Elles n’avaient pas eu de père, ne savaient pas à quoi cela devait ressembler. La paternité demeurait un concept abstrait qui leur était inconnu, comme il peut l’être également pour beaucoup d’hommes qui ne sont guère capables d’en prendre conscience.

Pourquoi lui ? Leur rappelait-il quelque chose ou plutôt quelqu’un qu’elles ne connurent jamais ? 

Je suis certaine que ton fils à aspirer l’âme du mien. Ce sont une seule et même personne, un seul et même souffle. Celui qui s’est éteint dans le mien, a été insufflé dans le tien. Tu as été plus gâtée que moi, sur trois, un seul t’a été enlevé mais bientôt tu perdras les deux qu’il te reste. Ne t’inquiète pas, je serai perdante également. Il ne me restera plus rien. Nous serons à égalité et cette compétition maternelle pourra enfin s’achever. Ici. Là où tout a commencé. T’en souviens-tu ?

L’incube nous a engrossées sans le moindre scrupule. Rien d’étonnant lorsque l’on sait qu’il s’agit du fils de la faiseuse de démons. Elle l’a engendré dans l’unique but qu’il lui fournisse des ventres à torturer et des anges à déchoir. 

Il s’attaque aux femmes vulnérables, à celles qui n’ont pas de père pour les défendre. Je désirais plus que tout un fils pour cela ; pour avoir un homme qui me protégerait. Il me causa somme toute plus de peine que quiconque. À croire que le mâle n’est là que pour nous affliger alors que nous tentons en permanence de le rasséréner. En cela, nos rôles diffèrent. Ces êtres sont destinés à prendre ce qu’on leur donne, sans jamais nous renvoyer un minimum d’énergie. Comment sommes-nous censées nous maintenir ? Je suis à présent dépouillée de mes forces. Je n’ai plus rien à offrir. Serais-je devenue complètement inutile ? Ma vie n’avait-elle un sens qu’à travers eux ? En empêchant leur mort, elle en retrouverait peut-être un ? Mais la sentence semblait être inévitable. Je n’ai eu aucun moyen d’intervenir. Je les ai vus tous les deux s’entretuer près de cette rivière. Il me semblait la reconnaître. C’est le lieu de leur conception. Celle-ci, loin d’être immaculée, ne fût que torrent de sang. Les spicules de sa verge malfaisante rappelaient les aiguilles de la marâtre. Les deux m’ont transpercée, je ne saurais dire lesquels m’ont le plus meurtrie, les sensations étaient analogues. Après tout, c’est sa mère qui l’en avait doté. 
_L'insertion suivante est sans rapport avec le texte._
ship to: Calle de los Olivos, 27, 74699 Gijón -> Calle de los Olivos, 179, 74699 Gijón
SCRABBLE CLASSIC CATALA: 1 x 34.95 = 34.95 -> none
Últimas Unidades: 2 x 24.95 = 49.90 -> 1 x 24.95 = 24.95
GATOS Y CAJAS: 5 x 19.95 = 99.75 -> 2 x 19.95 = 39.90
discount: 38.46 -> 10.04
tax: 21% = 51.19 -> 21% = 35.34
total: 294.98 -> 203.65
Je ne sais pas si notre fils en avait hérité, lui qui ressemblait tant à un ange. Pourquoi est-ce que j’en parle au passé ? Tu le sais très bien, ne fais pas comme si tu n’avais pas compris. Je te l’ai dit tout à l’heure. Bientôt, il ne restera plus que toi et moi. Tu le verras par toi-même en allant à la rivière. Ils t’y attendent je crois. »

Extrait du projet en cours Abel et le frère absent, 2025, Philippa Santoni

Le lieu de résidence

La première partie de résidence de Philippa Santoni a lieu à la Villa des auteur·rices, dans le logement de résidence à la Friche la Belle de Mai à Marseille. La seconde a lieu à Folelli en Corse.